Data.

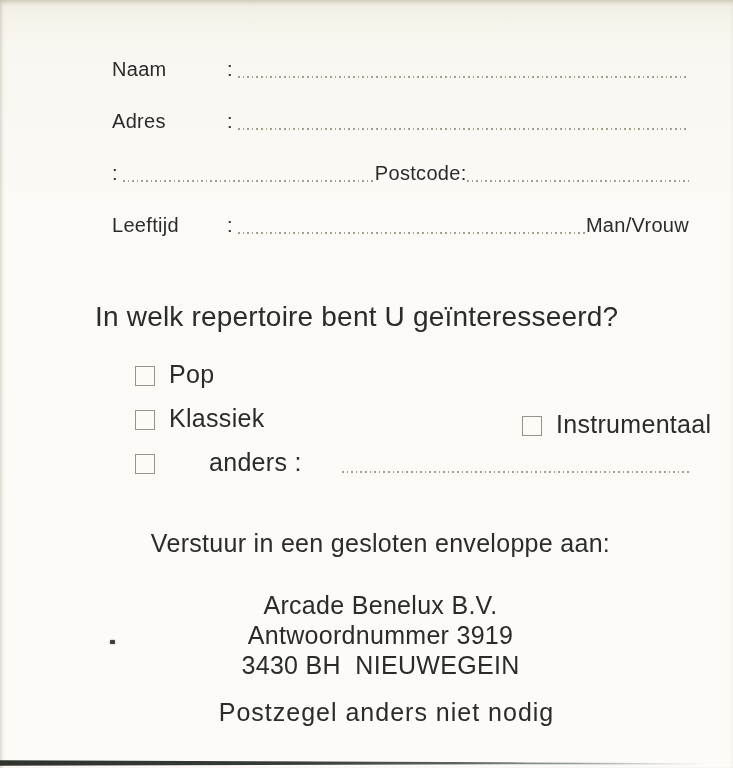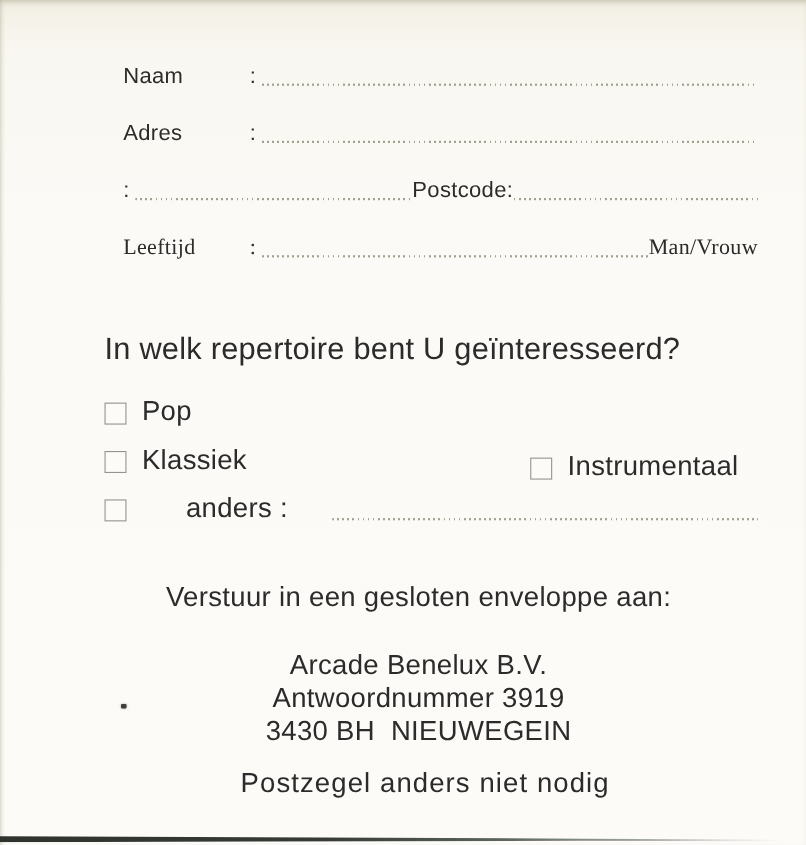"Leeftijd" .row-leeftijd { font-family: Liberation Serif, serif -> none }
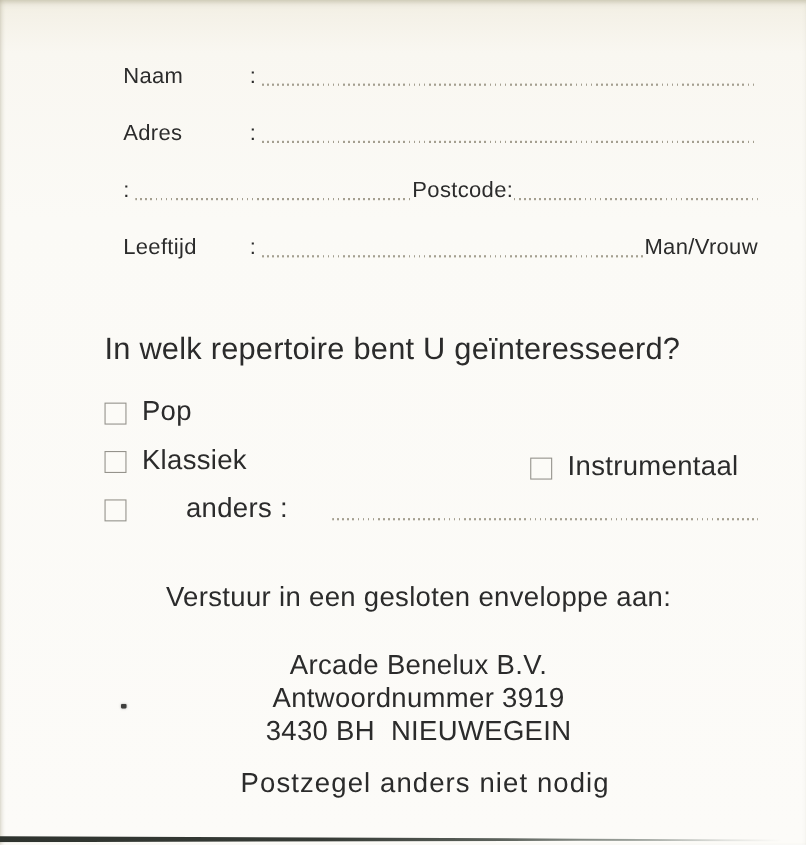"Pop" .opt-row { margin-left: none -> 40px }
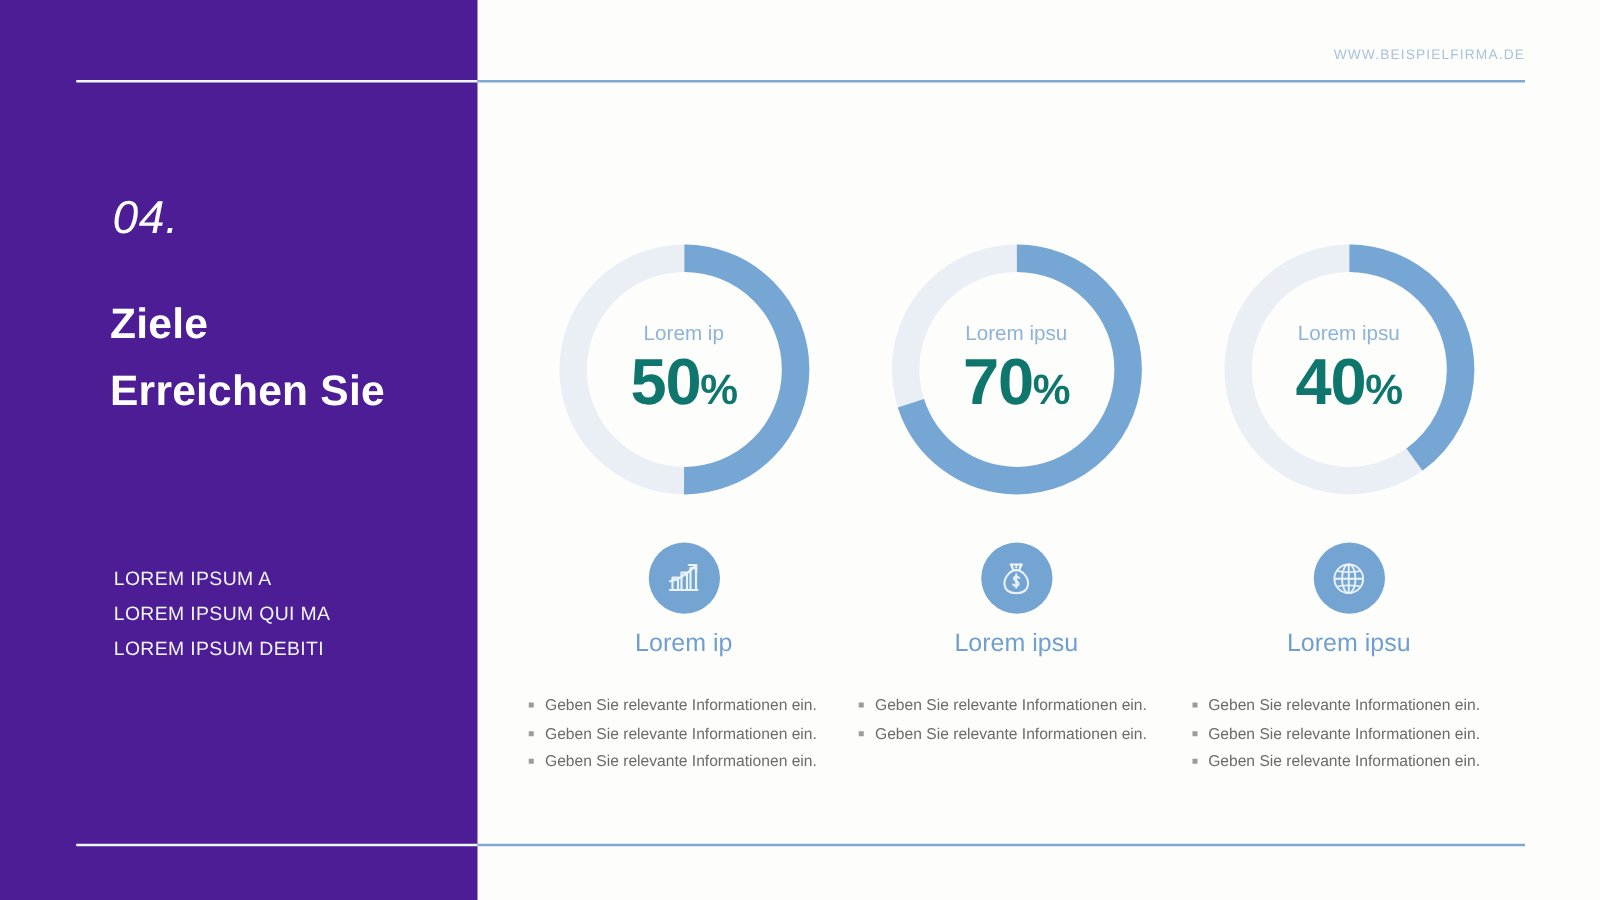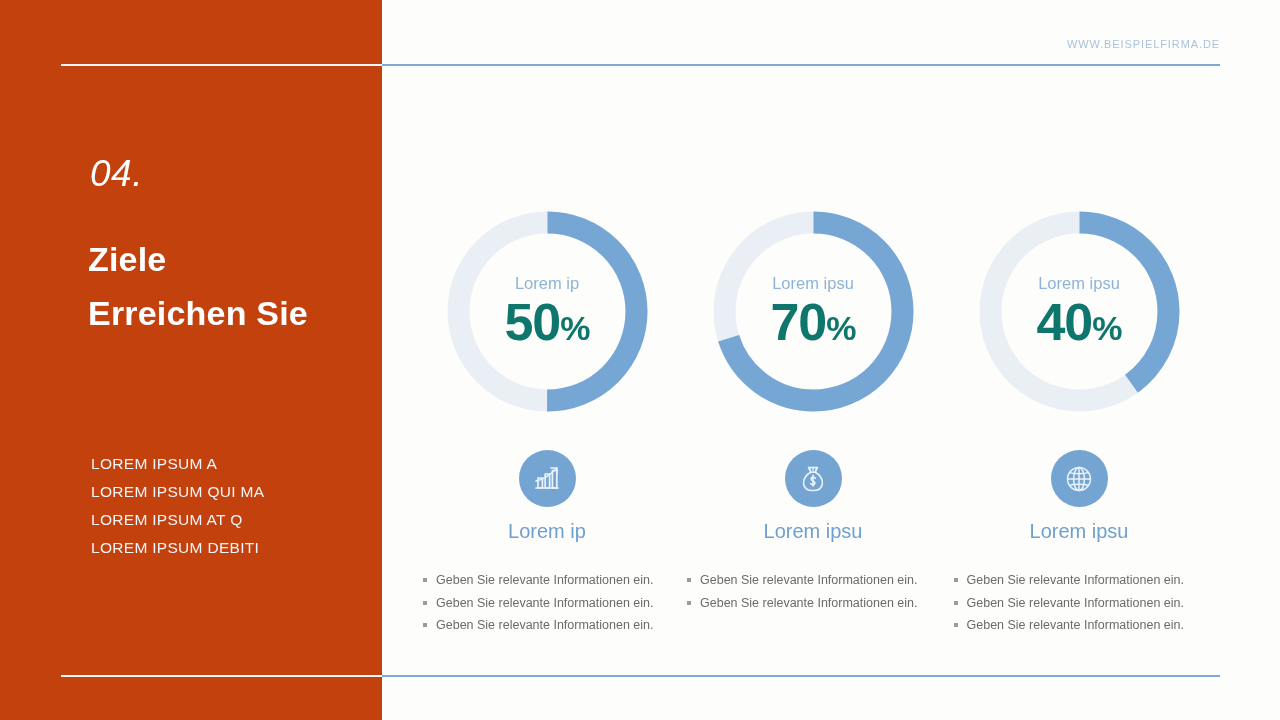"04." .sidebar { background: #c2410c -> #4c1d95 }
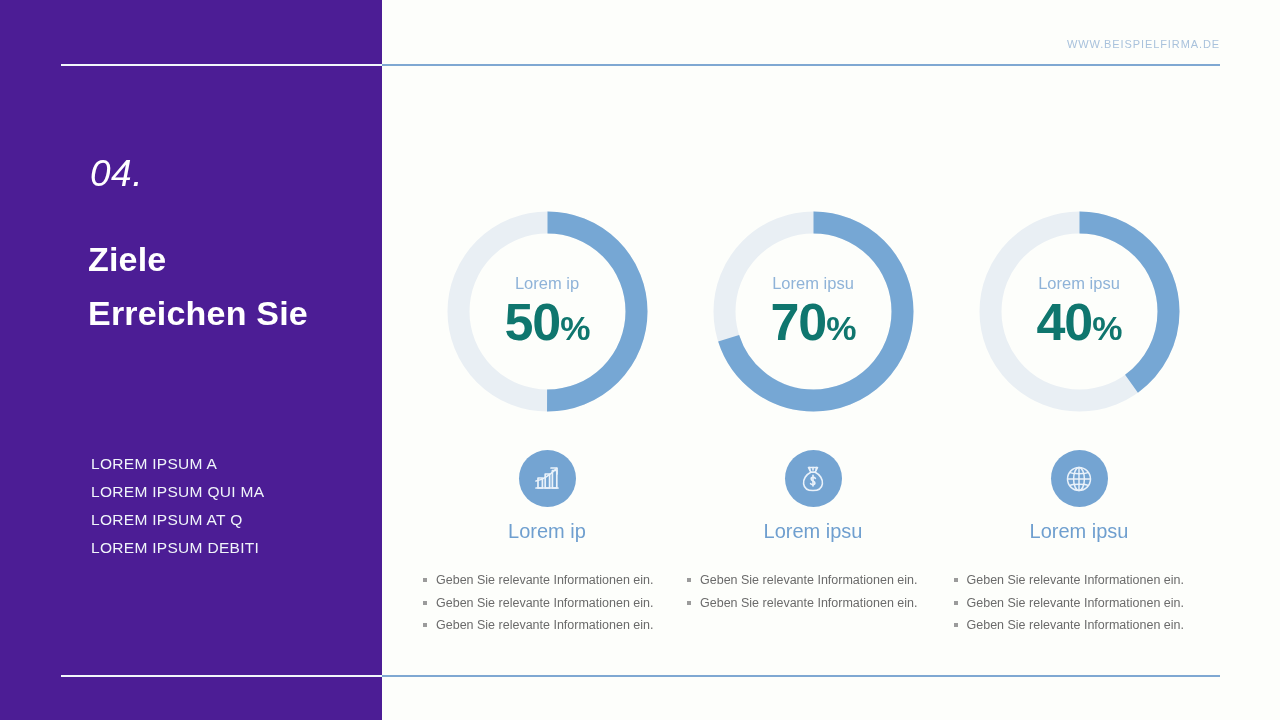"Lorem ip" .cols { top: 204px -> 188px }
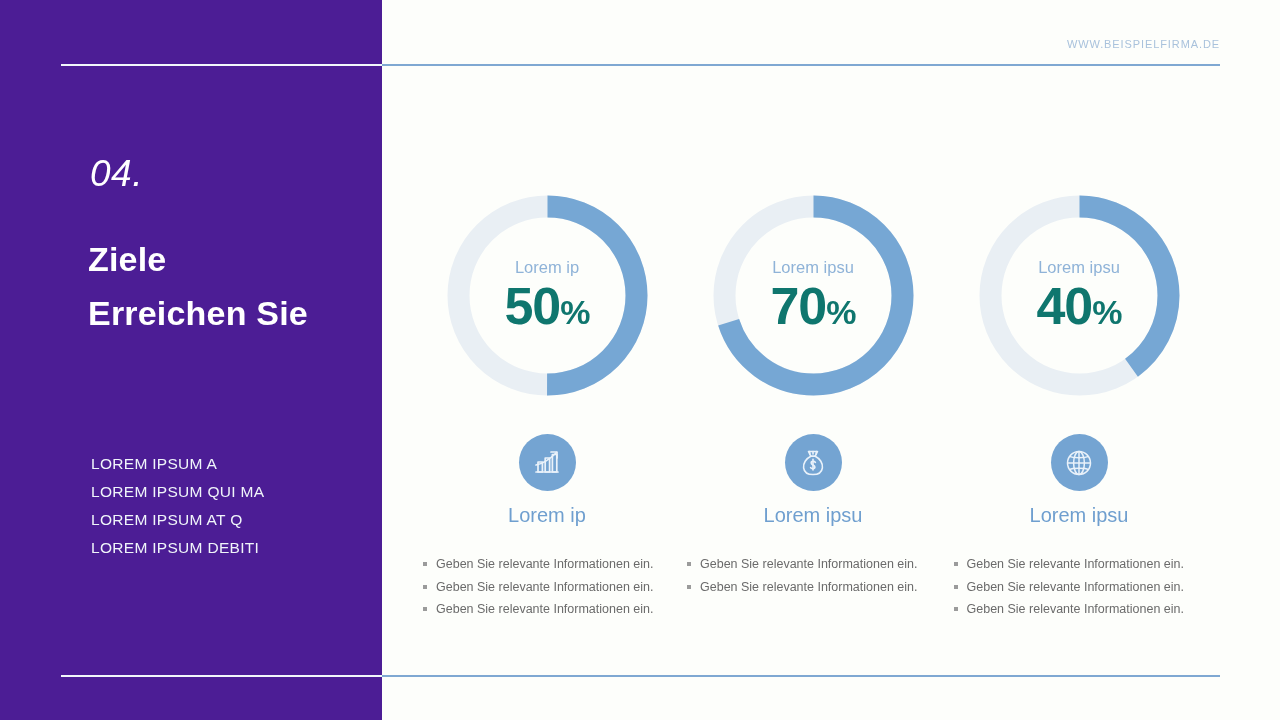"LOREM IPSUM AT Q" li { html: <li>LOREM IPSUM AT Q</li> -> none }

Task description. For the data above, return an exact copy that contains no pictures.

Response area.
"Leeftijd" .row-leeftijd { font-family: Liberation Serif, serif -> none }
"Pop" .opt-row { margin-left: none -> 40px }
"04." .sidebar { background: #c2410c -> #4c1d95 }
"Lorem ip" .cols { top: 204px -> 188px }
"LOREM IPSUM AT Q" li { html: <li>LOREM IPSUM AT Q</li> -> none }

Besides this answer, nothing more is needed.